Ma la Bayer è la Bayer, tedesca di Germania, dove tra il gennaio ed il settembre di quest’anno sono arrivati centoquindici cani di Green Hill. Dieci nella sede di Wuppertal e centocinque per quella di Monaco. Qui sono stati acquistati, già nei primi giorni del maggio scorso, cagnetti che Green Hill ha registrato come nati appena pochi giorni prima. Forse un errore, visto che il cucciolino neonato peserebbe sette chili. Non si sa perchè ma proprio le spedizioni tedesche sarebbero le più complete in termini di microchippatura. Non parrebbe potersi dire la stessa cosa per i cagnetti diretti in altri Stati, a parte, forse, l’Ungheria. Strani via vai, quelli dei commercianti. Dall’Ungheria importiamo cuccioli che devono soddisfare le nostre carenze affettive (per poi magari crepare di gastroenterite o cimurro dopo pochi giorni) e ne esportiamo altri per soddisfare esigenze di protocolli clinici e chissà cos’altro.

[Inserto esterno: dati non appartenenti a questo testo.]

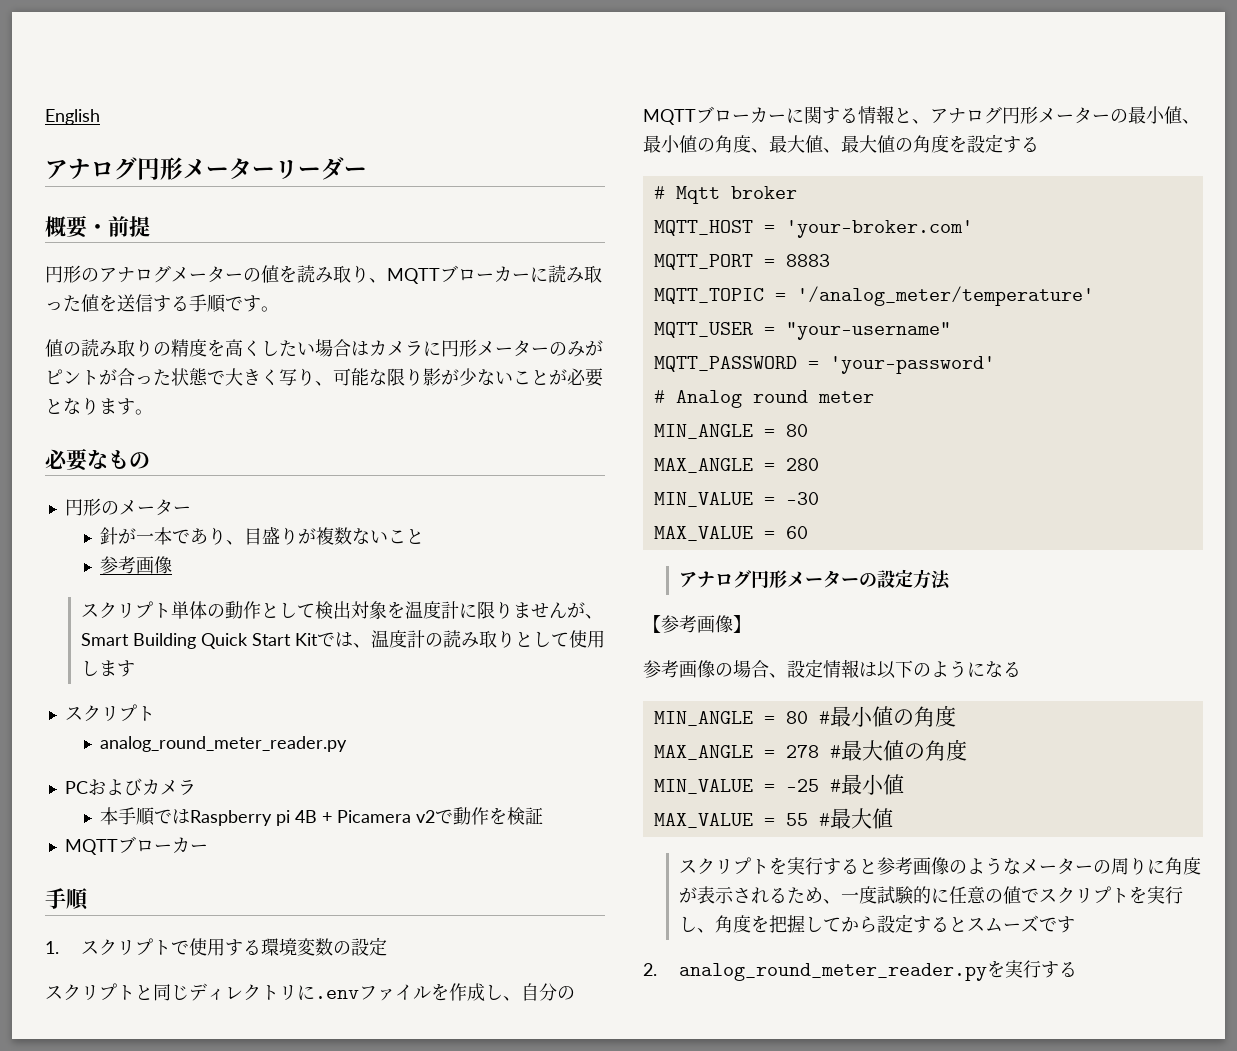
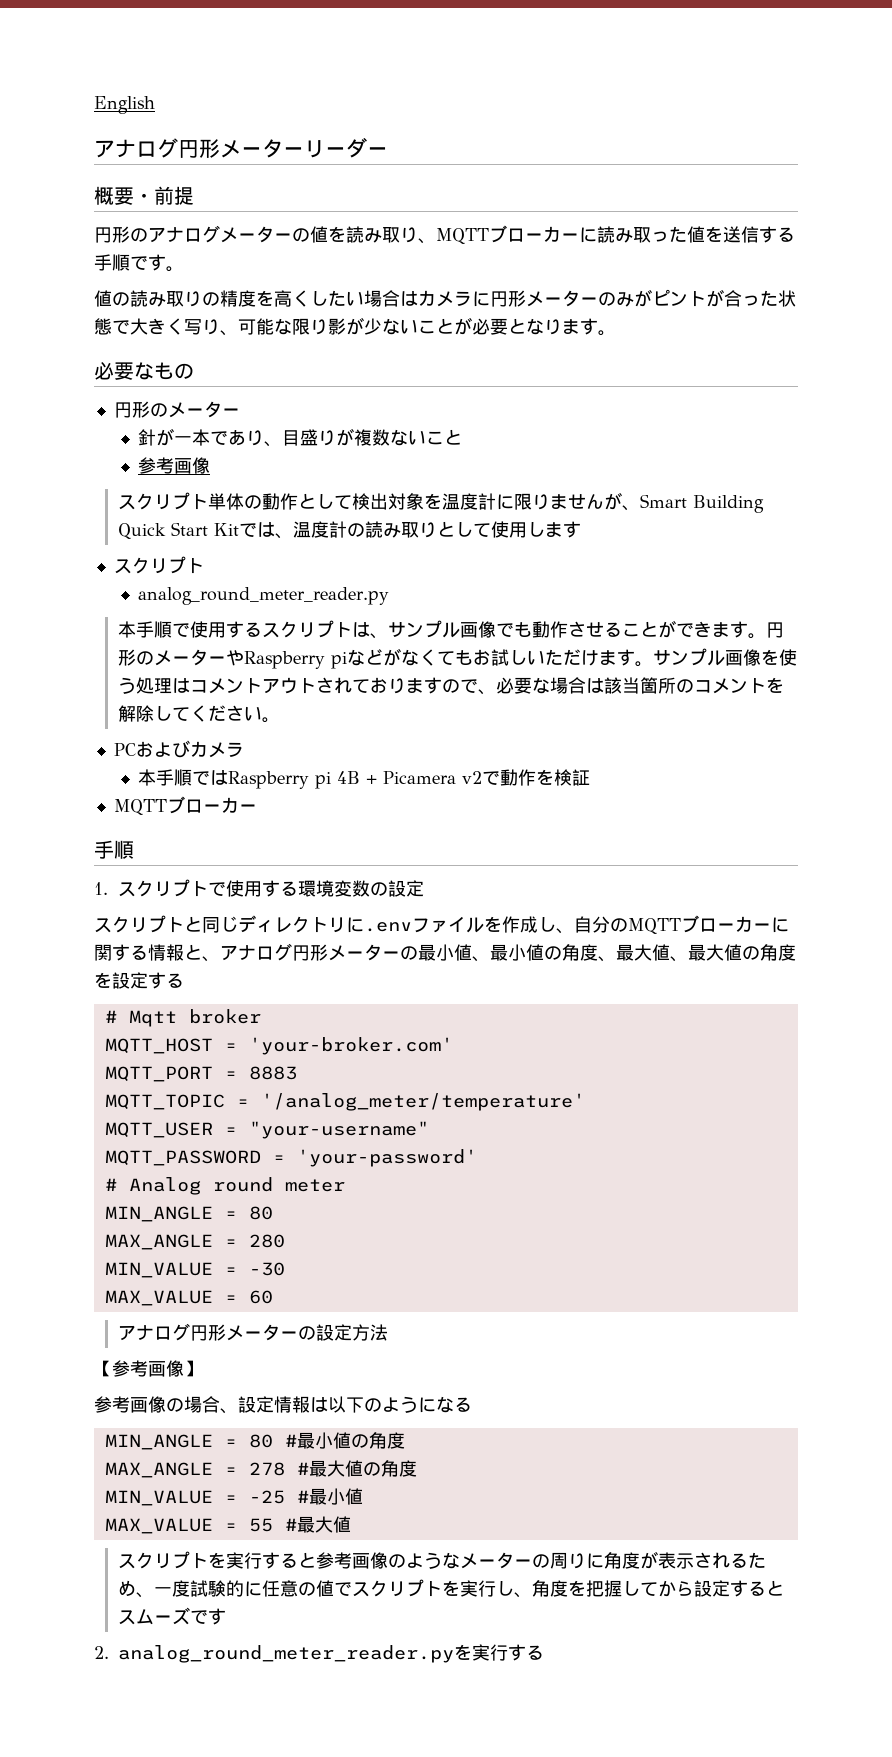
+ 本手順で使用するスクリプトは、サンプル画像でも動作させることができます。円形のメーターやRaspberry piなどがなくてもお試しいただけます。サンプル画像を使う処理はコメントアウトされておりますので、必要な場合は該当箇所のコメントを解除してください。

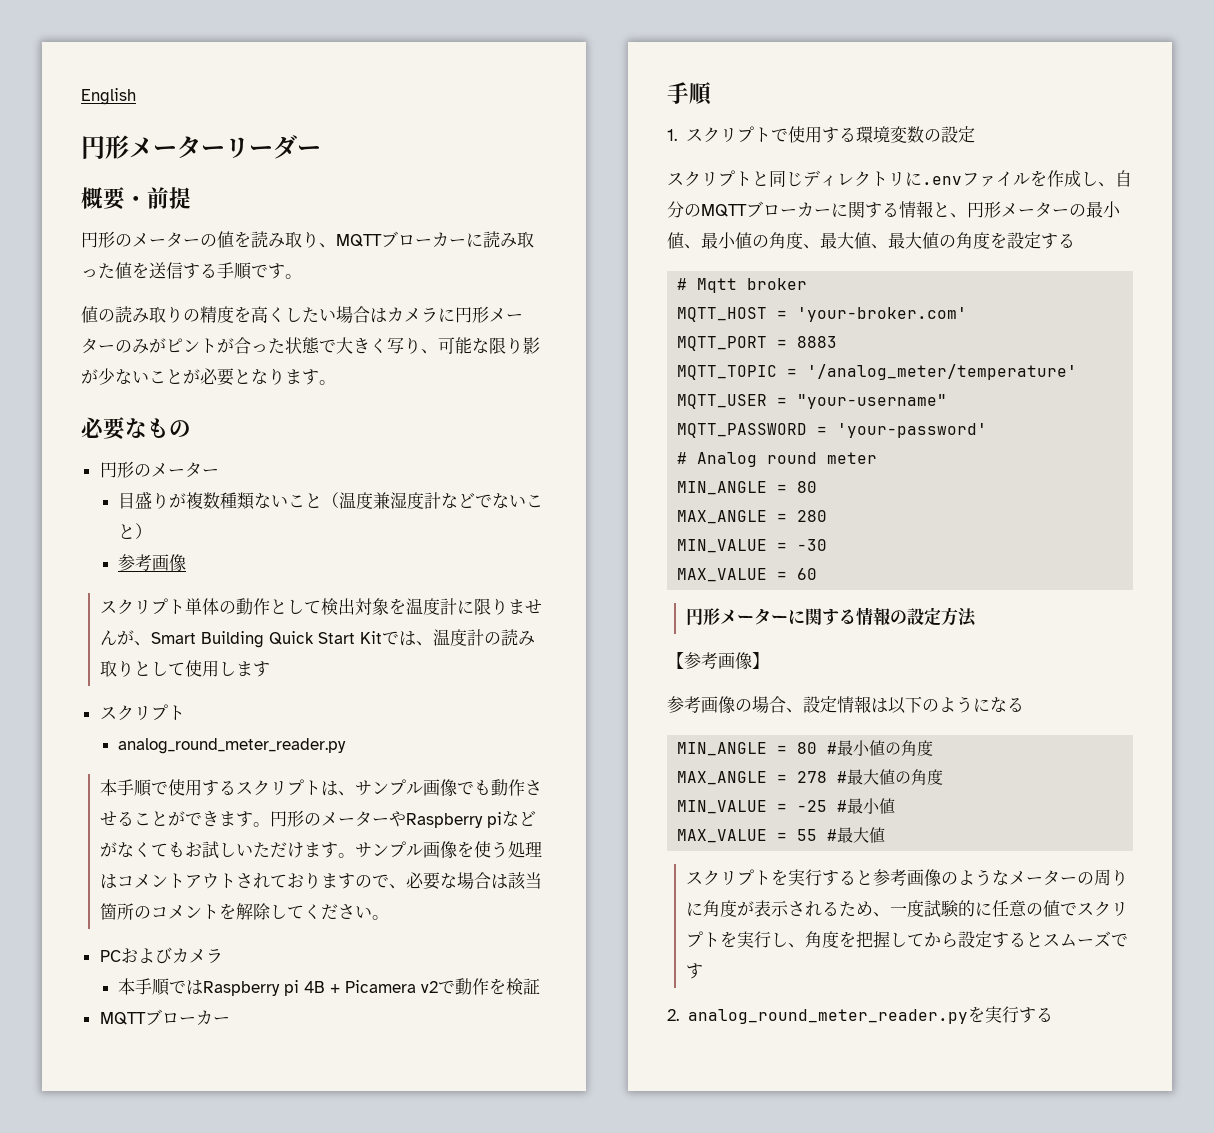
- アナログ円形メーターリーダー
+ 円形メーターリーダー
- 円形のアナログメーターの値を読み取り、MQTTブローカーに読み取った値を送信する手順です。
+ 円形のメーターの値を読み取り、MQTTブローカーに読み取った値を送信する手順です。
- 針が一本であり、目盛りが複数ないこと
+ 目盛りが複数種類ないこと（温度兼湿度計などでないこと）
- スクリプトと同じディレクトリに.envファイルを作成し、自分のMQTTブローカーに関する情報と、アナログ円形メーターの最小値、最小値の角度、最大値、最大値の角度を設定する
+ スクリプトと同じディレクトリに.envファイルを作成し、自分のMQTTブローカーに関する情報と、円形メーターの最小値、最小値の角度、最大値、最大値の角度を設定する
- アナログ円形メーターの設定方法
+ 円形メーターに関する情報の設定方法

Dopo la Bayer, anche altre multinazionali della ricerca farmaceutica e biotecnologica in Germania acquistano da Green Hill. A Barsbüttel, a pochi chilometri da Amburgo, c’è Nycomed GmbH: 120 cagnetti in tre spedizioni. 128, invece, per la Boehringer Ingelheim, multinazionale tedesca con il suo quartier generale vicino Francoforte, ad Ingelheim, appunto. In ultimo, 18 cani per la sede vicino Mannheim dell’americana Abbott.

Non poteva mancare l’oltremanica, con l’inglese Sequani (48 cani), l’americana Aptuit piazzata ad Edimburgo (76 cani), mentre con natali di nuovo inglesi ma interessi in tutto il mondo è Huntingdon Life Science (40 cani). Ritornando nei pressi di Edimburgo ci sono i Charles River Laboratories con ben 151 cani acquistati da Green Hill. Sembrano tanti, ma c’è ancora chi, nello stesso periodo, batte il record. 197 cani per la Janssen Pharmaceutica, in Belgio. Salendo di latitudine c’è poi la Notox B.V. (89 cani) in Olanda, e la LAB Research A/S in Danimarca (27 cani). Un pò isolata la Spagna, ma pur sempre ad un tiro di schioppo, o quasi, da Montichiari. L’Università autonoma di Barcellona ha il suo Servei de Granges i Camps Experimentals. Quattro maschietti sono stati acquistati quando avevano dieci mesi.

Montichiari è, dunque, al centro di un cerchio i cui raggi rappresentano le vie di comunicazione con i suoi clienti. Un centro imperfetto, che guarda al cuore dell’Europa, innestandosi con gli interessi che controllano l’economia mondiale. Soldi a parte, indubbiamente da un lato della barricata c’è chi considera il cane come un perfetto prodotto, esente da malattie e difetti genetici, da inviare ai propri clienti. Probabilmente sanno fare bene il loro lavoro e riuscire a dimostrare il maltrattamento, è strada ardua. Questo, ovviamente, per le condotte previste e punite dalla legge, la quale, tra l’altro, non pregiudicherebbe granchè, anche nel caso di condanna, l’attività di Green Hill. Un mondo ovattato, fatto di luoghi più sterili possibili, ovvero di nulli contatti con l’ambiente esterno. Ve lo immaginate un’ondata di cimurro in quell’allevamento? Bloccherebbe all’istante una macchina milionaria che produce a ritmi continui cagnetti perfetti. Dall’altro lato della barricata ci sono poi le persone che con diversi pensieri, di politica animalista e non solo, vedono nel cane di Green Hill l’obbligo di un aiuto. E’ un richiamo irresistibile, umano. Sono i lati del nostro carattere che ad alcuni conviene stigmatizzare come emotivi e per questo irrazionali, ovvero a due passi dalla pazzia. Chi li definisce in tal maniera, appartiene in genere a quella categoria di persone alle quali non conviene cambiare l’ordine delle cose, ed è questo il muro radicato nel tempo, più difficile da abbattere. Bisogna non stancarsi e, soprattutto, evitare di dividersi.

Sembrerà incredibile, ma solo sul finire degli anni sessanta del secolo scorso, l’eroina venne messa definitivamente al bando in tutti i paesi europei, quando cioè già il clan dei marsigliesi era in piena attività con le sue raffinerie illegali. Eroina, in tedesco, significa “eroico”. Non provoca dipendenza, propugnava chi la vendeva, e risolveva tutti i mali dell’uomo. Solo in pochi cercavano di far emergere quanto poi divenne drammatica realtà.